• What you need to do:
Return all the entries exactly, keeping pictures out.
(Beginning of Excerpted records)
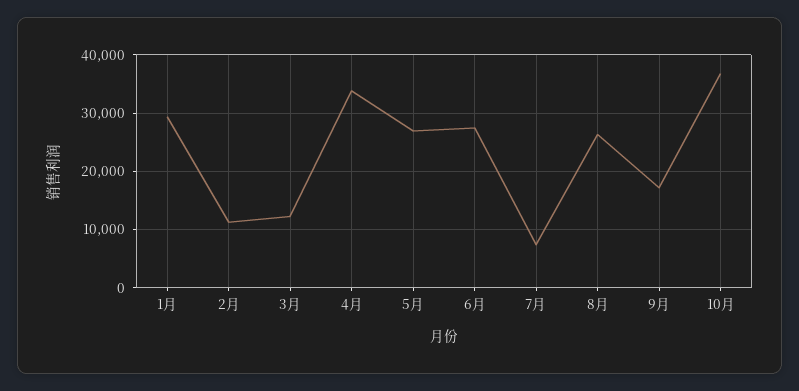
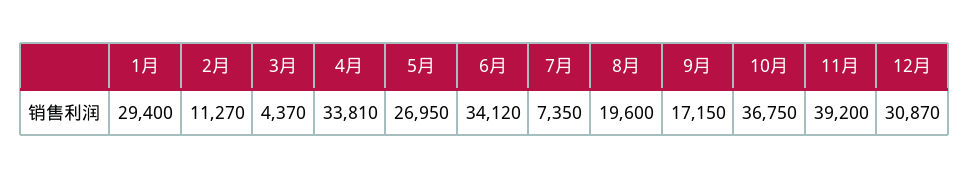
3月: 12000 -> 4370
6月: 28000 -> 34120
8月: 26000 -> 19600
11月: none -> 39200
12月: none -> 30870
(End of Excerpted records)
• Task result:
3月: 12000 -> 4370
6月: 28000 -> 34120
8月: 26000 -> 19600
11月: none -> 39200
12月: none -> 30870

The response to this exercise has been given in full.